A reading from the Letter of St. Paul to the Ephesians
Watch carefully then how you live, not as foolish persons but as wise, making the most of the opportunity, because the days are evil. Therefore, do not continue in ignorance, but try to understand what is the will of the Lord. And do not get drunk on wine, in which lies debauchery, but be filled with the Spirit, addressing one another [in] psalms and hymns and spiritual songs, singing and playing to the Lord in your hearts, giving thanks always and for everything in the name of our Lord Jesus Christ to God the Father. Be subordinate to one another out of reverence for Christ.

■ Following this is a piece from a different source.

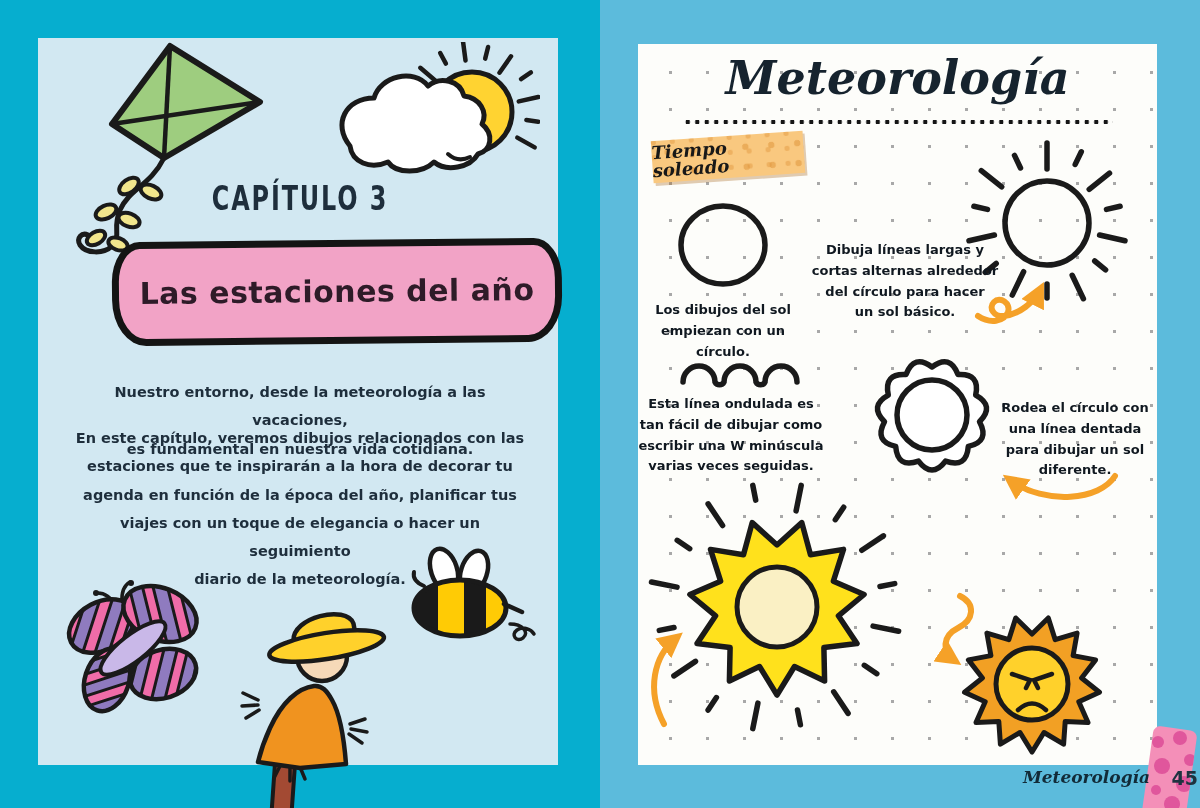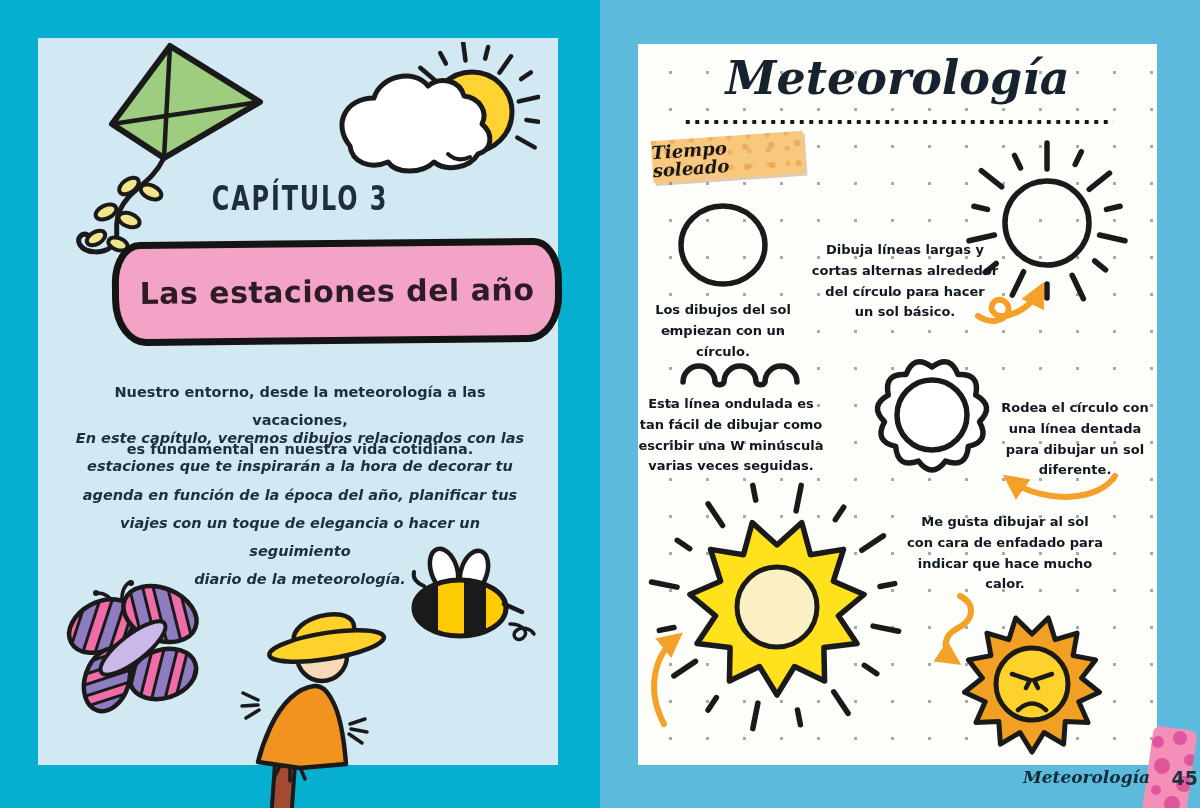"En este capítulo, veremos dibujos" .p2 { font-style: italic -> none }
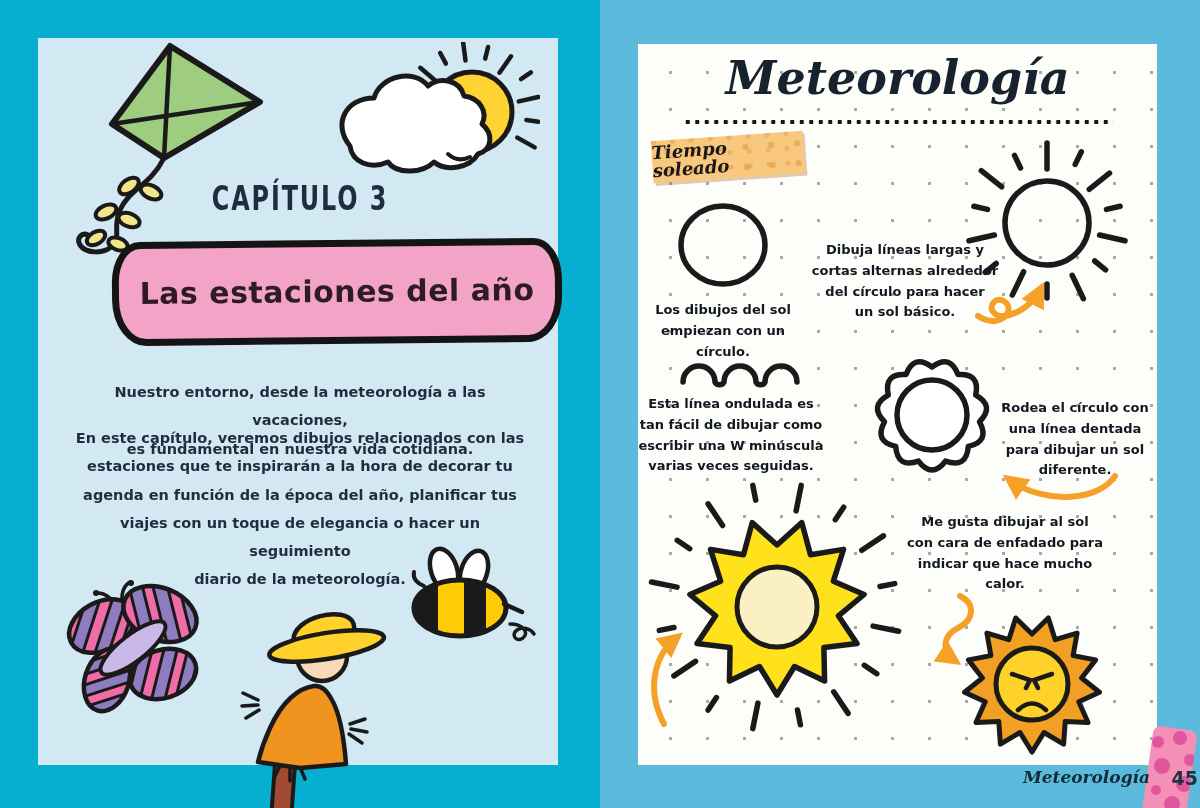"Me gusta dibujar al sol" div.caption { html: <div>Me gusta dibujar al sol con cara de enfadado para indicar que hace mucho calor.</div> -> none }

The continuation of the Gospel according to St. Matthew
Jesus returned to Cana in Galilee, where he had made the water wine. Now there was a royal official whose son was ill in Capernaum. When he heard that Jesus had arrived in Galilee from Judea, he went to him and asked him to come down and heal his son, who was near death. Jesus said to him, “Unless you people see signs and wonders, you will not believe.” The royal official said to him, “Sir, come down before my child dies.” Jesus said to him, “You may go; your son will live.” The man believed what Jesus said to him and left. While he was on his way back, his slaves met him and told him that his boy would live. He asked them when he began to recover. They told him, “The fever left him yesterday, about one in the afternoon.” The father realized that just at that time Jesus had said to him, “Your son will live,” and he and his whole household came to believe.